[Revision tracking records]

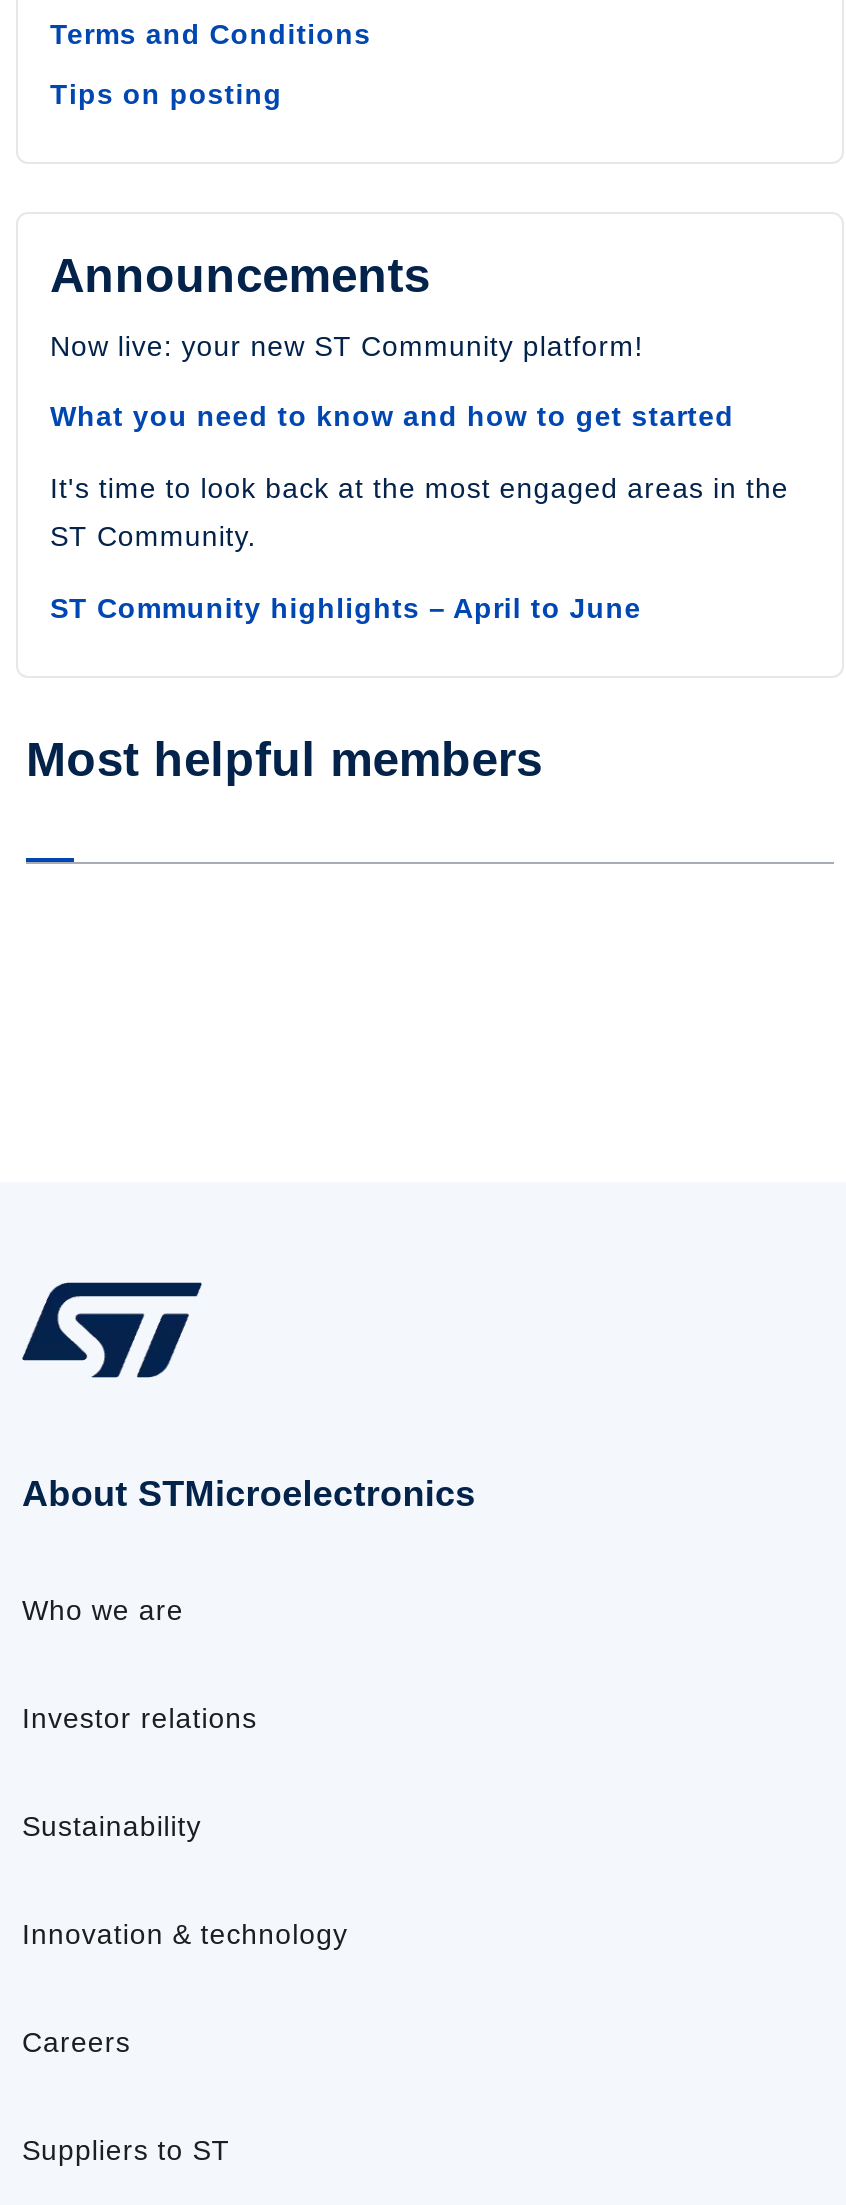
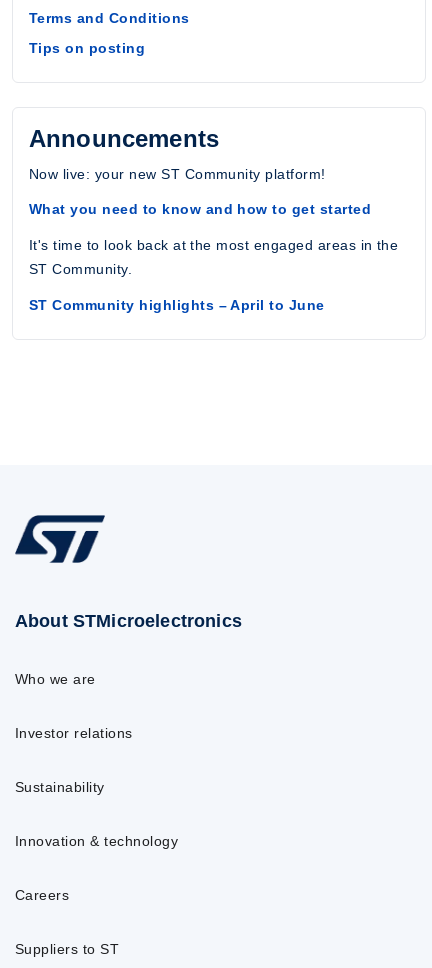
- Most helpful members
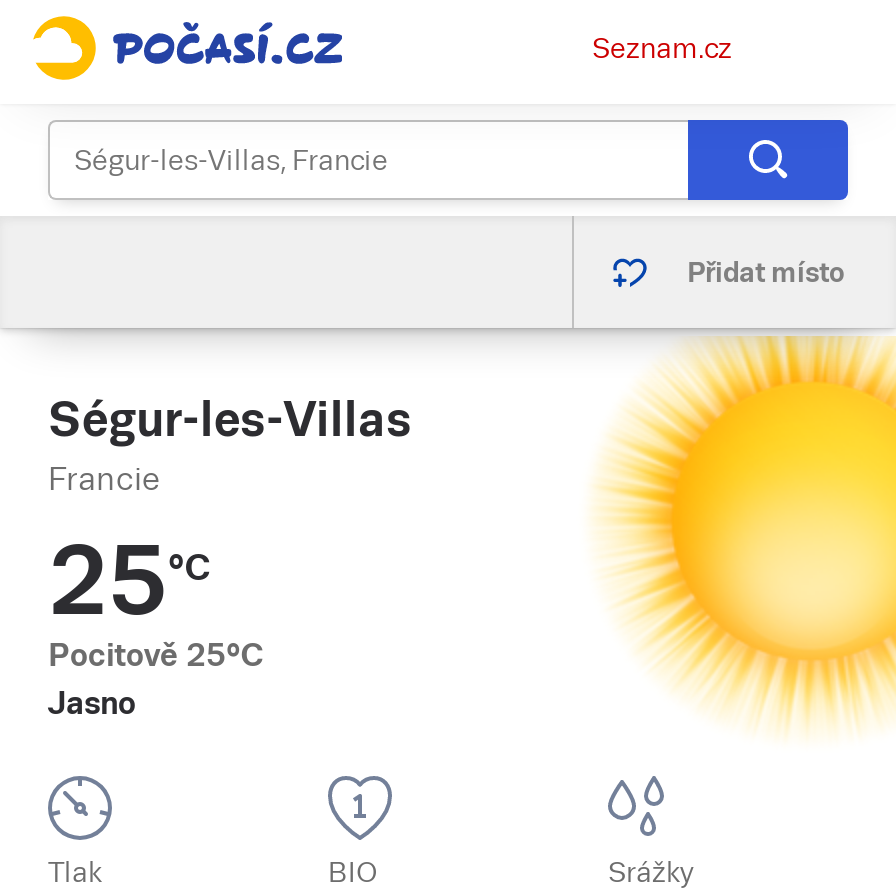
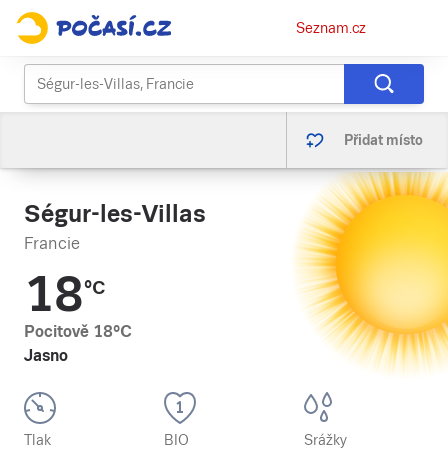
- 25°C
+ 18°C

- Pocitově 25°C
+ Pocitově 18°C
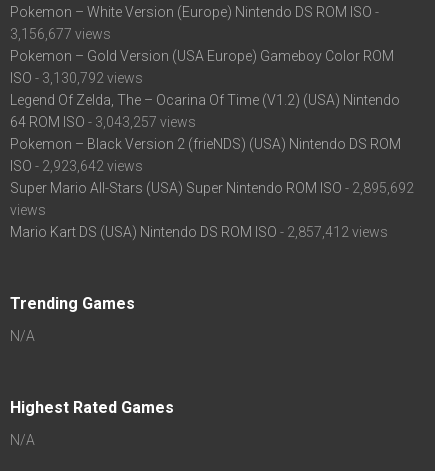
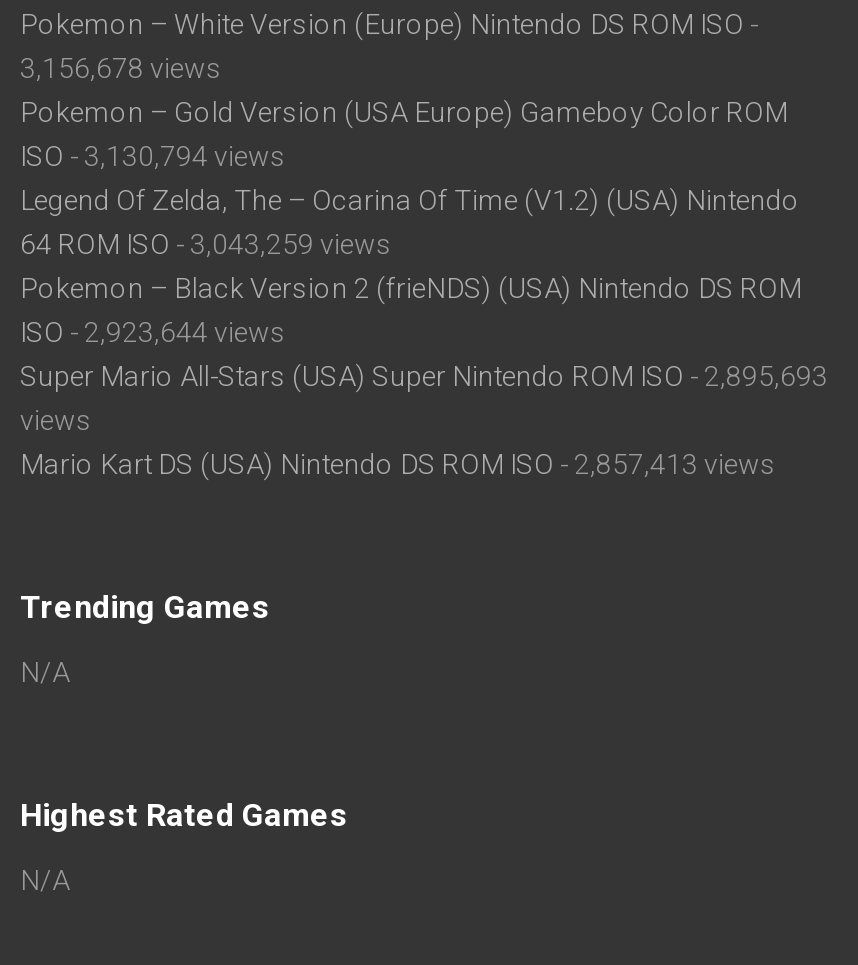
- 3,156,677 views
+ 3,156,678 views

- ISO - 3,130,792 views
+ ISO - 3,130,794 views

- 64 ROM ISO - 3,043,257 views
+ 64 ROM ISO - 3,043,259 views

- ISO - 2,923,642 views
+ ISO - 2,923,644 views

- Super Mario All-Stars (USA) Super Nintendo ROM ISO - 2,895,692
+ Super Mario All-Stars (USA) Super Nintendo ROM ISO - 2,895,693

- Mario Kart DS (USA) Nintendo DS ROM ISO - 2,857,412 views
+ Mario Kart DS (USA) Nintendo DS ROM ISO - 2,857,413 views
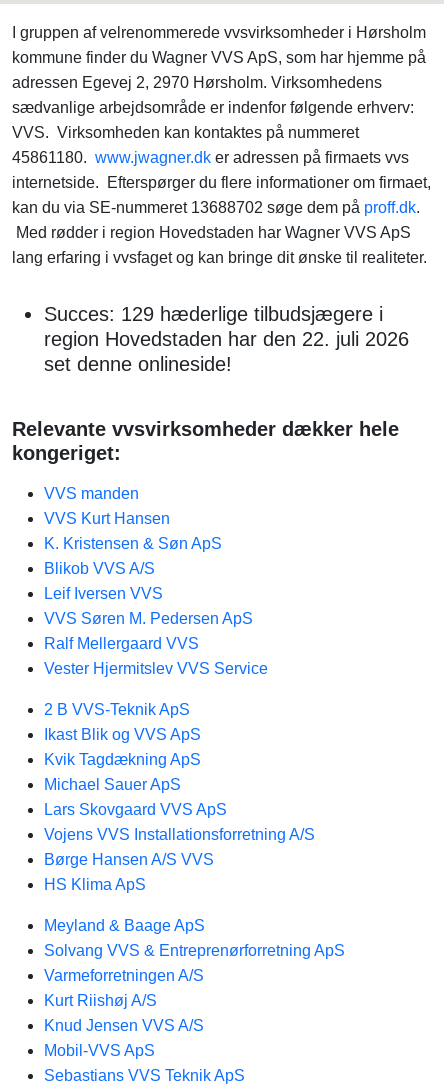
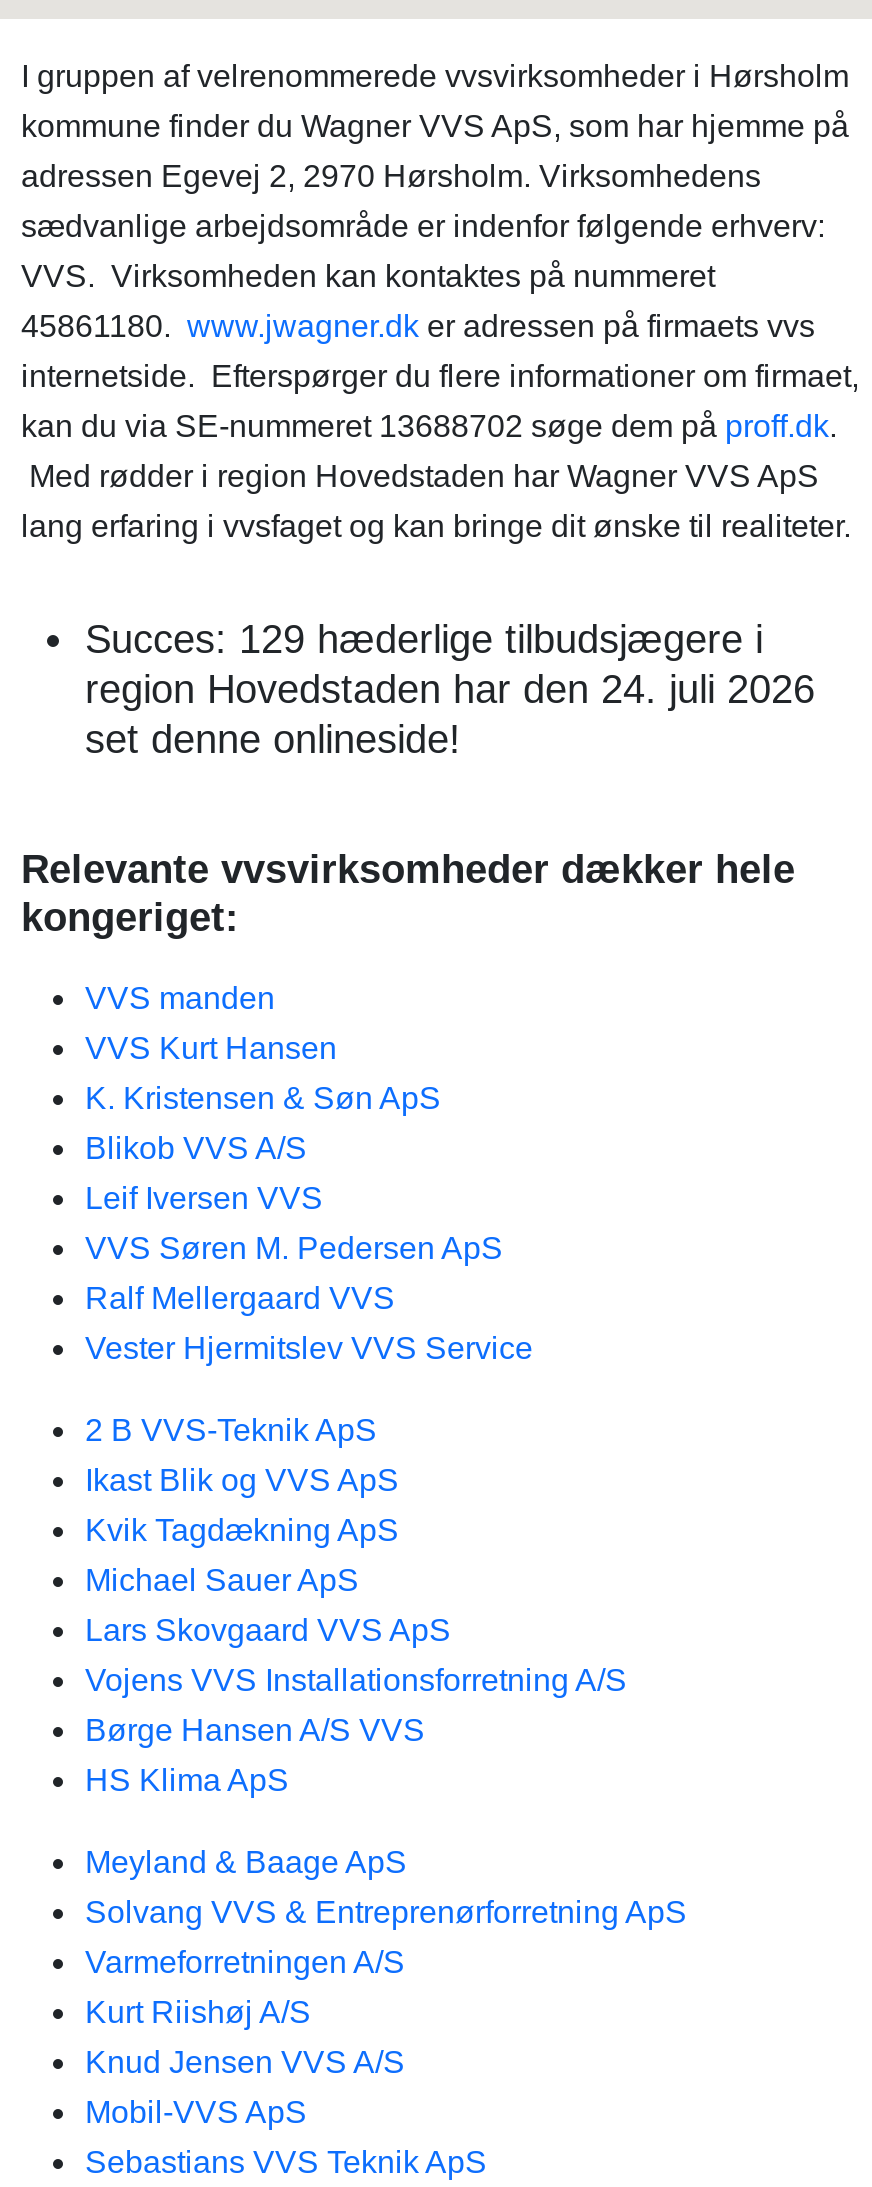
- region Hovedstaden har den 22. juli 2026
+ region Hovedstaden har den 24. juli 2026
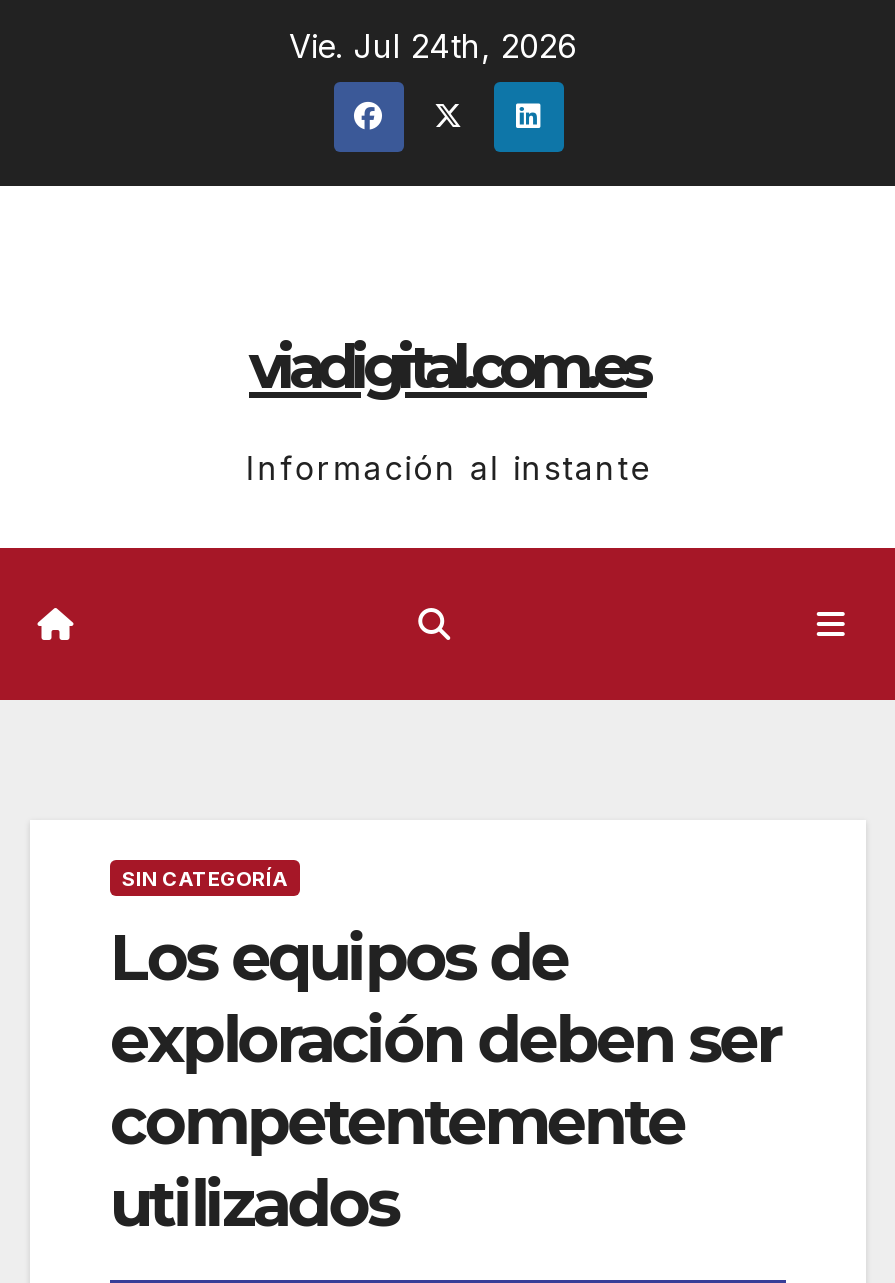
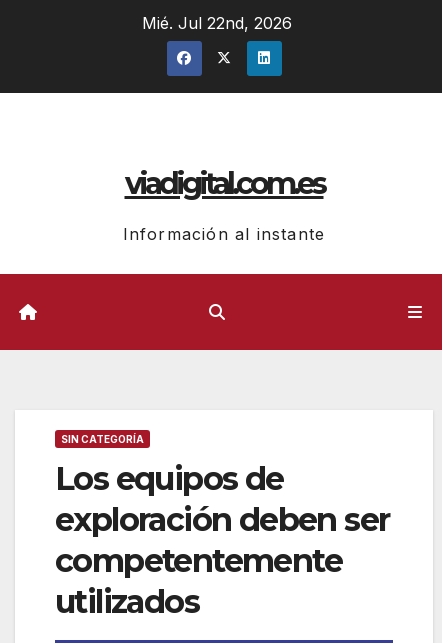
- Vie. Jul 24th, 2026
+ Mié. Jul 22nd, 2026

Work instructions — The records above need to be copied exactly, with the pictures left out.

Problem solution —
- Most helpful members
- 25°C
+ 18°C

- Pocitově 25°C
+ Pocitově 18°C
- 3,156,677 views
+ 3,156,678 views

- ISO - 3,130,792 views
+ ISO - 3,130,794 views

- 64 ROM ISO - 3,043,257 views
+ 64 ROM ISO - 3,043,259 views

- ISO - 2,923,642 views
+ ISO - 2,923,644 views

- Super Mario All-Stars (USA) Super Nintendo ROM ISO - 2,895,692
+ Super Mario All-Stars (USA) Super Nintendo ROM ISO - 2,895,693

- Mario Kart DS (USA) Nintendo DS ROM ISO - 2,857,412 views
+ Mario Kart DS (USA) Nintendo DS ROM ISO - 2,857,413 views
- region Hovedstaden har den 22. juli 2026
+ region Hovedstaden har den 24. juli 2026
- Vie. Jul 24th, 2026
+ Mié. Jul 22nd, 2026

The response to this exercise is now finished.